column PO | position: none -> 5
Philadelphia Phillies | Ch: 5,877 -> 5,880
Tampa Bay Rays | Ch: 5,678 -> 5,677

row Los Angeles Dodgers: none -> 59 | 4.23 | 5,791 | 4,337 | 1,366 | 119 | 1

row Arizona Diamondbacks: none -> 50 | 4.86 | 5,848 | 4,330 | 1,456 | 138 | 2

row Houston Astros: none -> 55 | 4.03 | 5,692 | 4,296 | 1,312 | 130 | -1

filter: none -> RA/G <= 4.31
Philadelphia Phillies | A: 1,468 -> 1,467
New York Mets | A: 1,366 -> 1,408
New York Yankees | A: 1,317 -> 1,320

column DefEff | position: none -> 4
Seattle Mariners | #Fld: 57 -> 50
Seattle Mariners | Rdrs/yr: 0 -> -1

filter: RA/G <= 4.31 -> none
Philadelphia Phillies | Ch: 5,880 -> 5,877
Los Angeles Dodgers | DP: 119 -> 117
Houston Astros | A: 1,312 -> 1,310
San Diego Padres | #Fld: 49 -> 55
☆ ☆ ☆ ☆
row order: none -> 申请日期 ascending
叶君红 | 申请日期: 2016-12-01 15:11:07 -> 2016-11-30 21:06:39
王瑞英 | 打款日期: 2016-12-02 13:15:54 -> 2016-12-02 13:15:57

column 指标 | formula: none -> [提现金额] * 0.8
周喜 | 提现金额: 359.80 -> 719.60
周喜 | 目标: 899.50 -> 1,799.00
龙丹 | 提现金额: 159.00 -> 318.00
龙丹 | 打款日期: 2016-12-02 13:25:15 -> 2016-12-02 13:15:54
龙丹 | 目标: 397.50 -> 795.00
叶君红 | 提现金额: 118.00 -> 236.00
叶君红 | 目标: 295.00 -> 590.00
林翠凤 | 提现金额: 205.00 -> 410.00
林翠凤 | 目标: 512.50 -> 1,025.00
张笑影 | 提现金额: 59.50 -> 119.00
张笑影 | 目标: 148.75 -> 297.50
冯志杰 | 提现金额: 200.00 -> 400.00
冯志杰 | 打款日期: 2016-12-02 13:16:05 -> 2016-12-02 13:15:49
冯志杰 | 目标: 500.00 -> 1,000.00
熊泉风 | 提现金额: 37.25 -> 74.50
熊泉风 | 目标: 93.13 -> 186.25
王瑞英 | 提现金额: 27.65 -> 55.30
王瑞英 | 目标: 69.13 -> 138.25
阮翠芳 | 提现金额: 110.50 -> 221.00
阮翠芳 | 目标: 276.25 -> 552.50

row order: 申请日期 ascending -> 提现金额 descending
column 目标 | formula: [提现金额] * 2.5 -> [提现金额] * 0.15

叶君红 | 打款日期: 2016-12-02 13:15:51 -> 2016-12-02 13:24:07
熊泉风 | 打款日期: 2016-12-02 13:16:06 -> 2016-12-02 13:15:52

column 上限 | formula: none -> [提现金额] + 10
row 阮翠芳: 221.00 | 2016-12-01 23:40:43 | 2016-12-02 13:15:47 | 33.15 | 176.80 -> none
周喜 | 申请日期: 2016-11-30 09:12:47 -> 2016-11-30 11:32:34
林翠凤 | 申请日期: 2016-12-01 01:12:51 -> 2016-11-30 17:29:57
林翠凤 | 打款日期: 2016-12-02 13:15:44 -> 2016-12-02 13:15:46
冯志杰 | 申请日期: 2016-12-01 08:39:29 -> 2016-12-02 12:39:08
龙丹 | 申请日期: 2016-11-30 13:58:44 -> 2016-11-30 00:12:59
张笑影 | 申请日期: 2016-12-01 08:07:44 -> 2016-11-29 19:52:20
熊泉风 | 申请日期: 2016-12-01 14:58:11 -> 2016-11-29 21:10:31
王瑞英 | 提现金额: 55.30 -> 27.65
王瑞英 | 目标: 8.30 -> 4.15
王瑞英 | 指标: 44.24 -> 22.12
☆ ☆ ☆ ☆
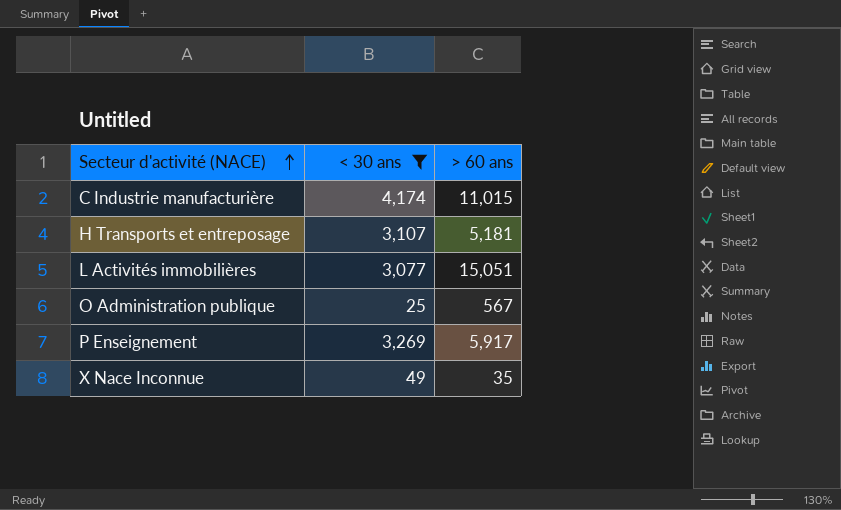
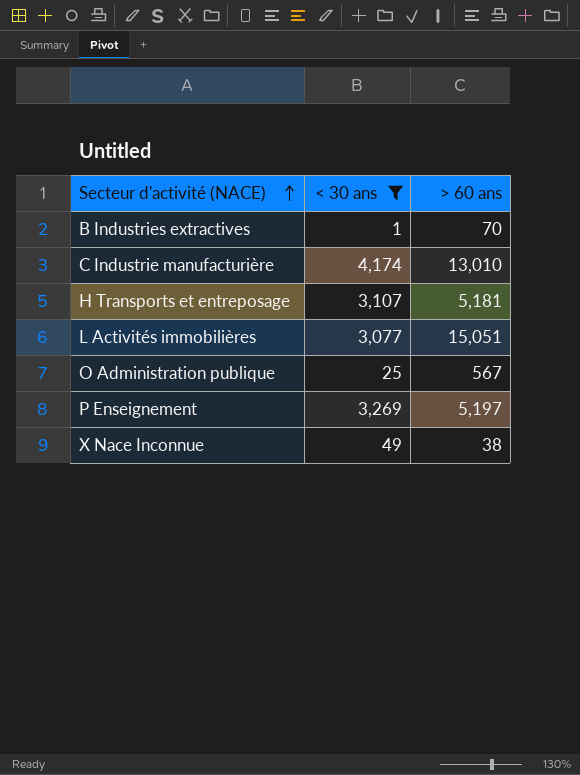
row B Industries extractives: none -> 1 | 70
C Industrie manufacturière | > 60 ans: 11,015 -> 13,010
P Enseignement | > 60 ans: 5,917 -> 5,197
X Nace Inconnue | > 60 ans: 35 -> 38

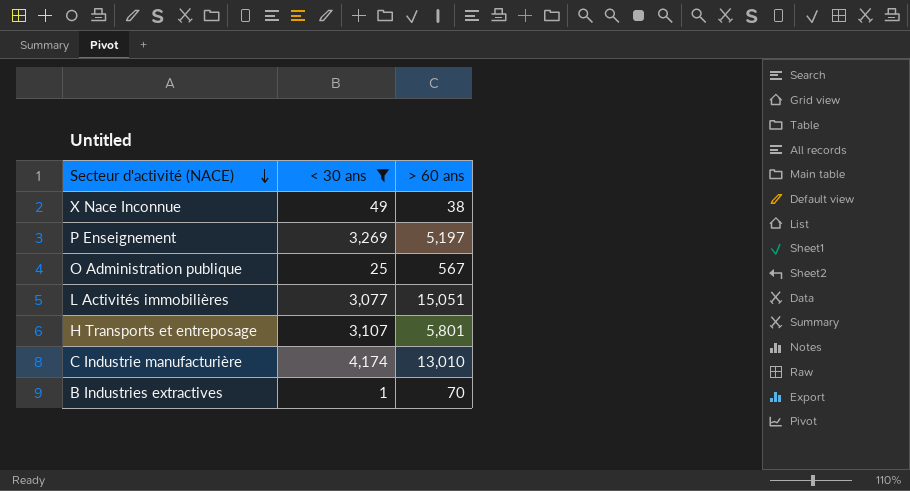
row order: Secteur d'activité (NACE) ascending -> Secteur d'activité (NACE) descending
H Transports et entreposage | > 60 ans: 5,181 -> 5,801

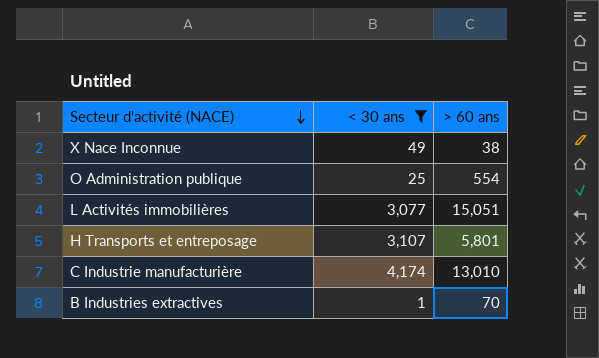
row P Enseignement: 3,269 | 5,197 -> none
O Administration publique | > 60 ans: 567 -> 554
☆ ☆ ☆ ☆
#### [Activity]
Keep both end lines and retype everything in the records above from the line containing "林翠凤 | 申请日期: 2016-12-01" through the line containing "王瑞英 | 指标: 44.24 -> 22.12", exactly, with nothing else.

#### [Written answer]
林翠凤 | 申请日期: 2016-12-01 01:12:51 -> 2016-11-30 17:29:57
林翠凤 | 打款日期: 2016-12-02 13:15:44 -> 2016-12-02 13:15:46
冯志杰 | 申请日期: 2016-12-01 08:39:29 -> 2016-12-02 12:39:08
龙丹 | 申请日期: 2016-11-30 13:58:44 -> 2016-11-30 00:12:59
张笑影 | 申请日期: 2016-12-01 08:07:44 -> 2016-11-29 19:52:20
熊泉风 | 申请日期: 2016-12-01 14:58:11 -> 2016-11-29 21:10:31
王瑞英 | 提现金额: 55.30 -> 27.65
王瑞英 | 目标: 8.30 -> 4.15
王瑞英 | 指标: 44.24 -> 22.12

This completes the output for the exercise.